**WORK TASK**: Your task is to copy each line of the records that includes the string "none".

Before-and-after change records

=-=-=

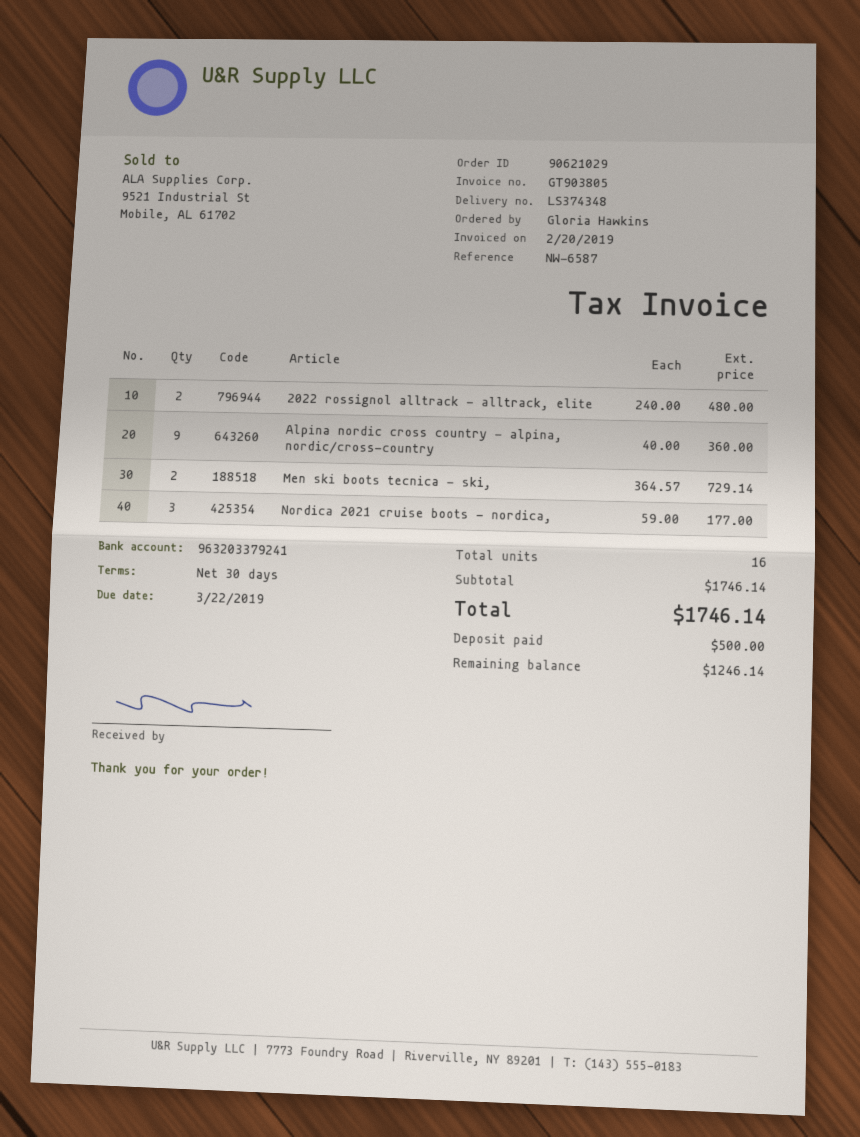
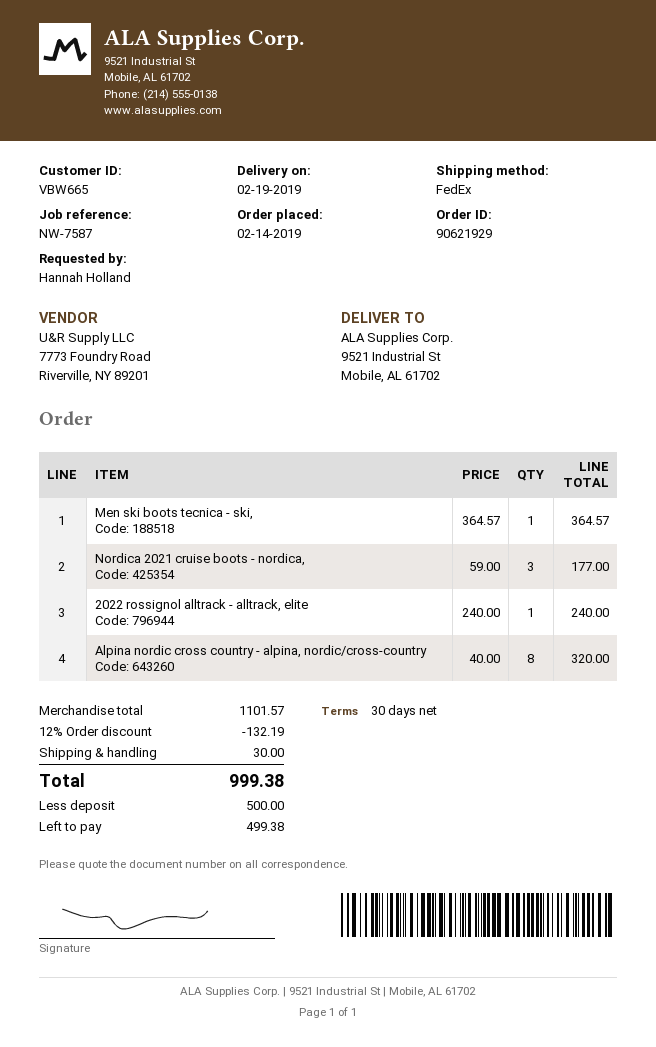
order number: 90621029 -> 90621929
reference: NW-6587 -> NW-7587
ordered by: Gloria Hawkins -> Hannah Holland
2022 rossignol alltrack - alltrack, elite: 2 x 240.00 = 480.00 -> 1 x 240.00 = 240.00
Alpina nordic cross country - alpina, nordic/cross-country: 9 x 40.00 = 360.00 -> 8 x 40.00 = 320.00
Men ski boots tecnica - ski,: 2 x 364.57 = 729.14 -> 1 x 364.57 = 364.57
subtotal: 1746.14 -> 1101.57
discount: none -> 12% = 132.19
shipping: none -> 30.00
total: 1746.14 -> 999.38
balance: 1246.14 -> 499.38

=-=-=

**RESULT OF THIS TASK**:
discount: none -> 12% = 132.19
shipping: none -> 30.00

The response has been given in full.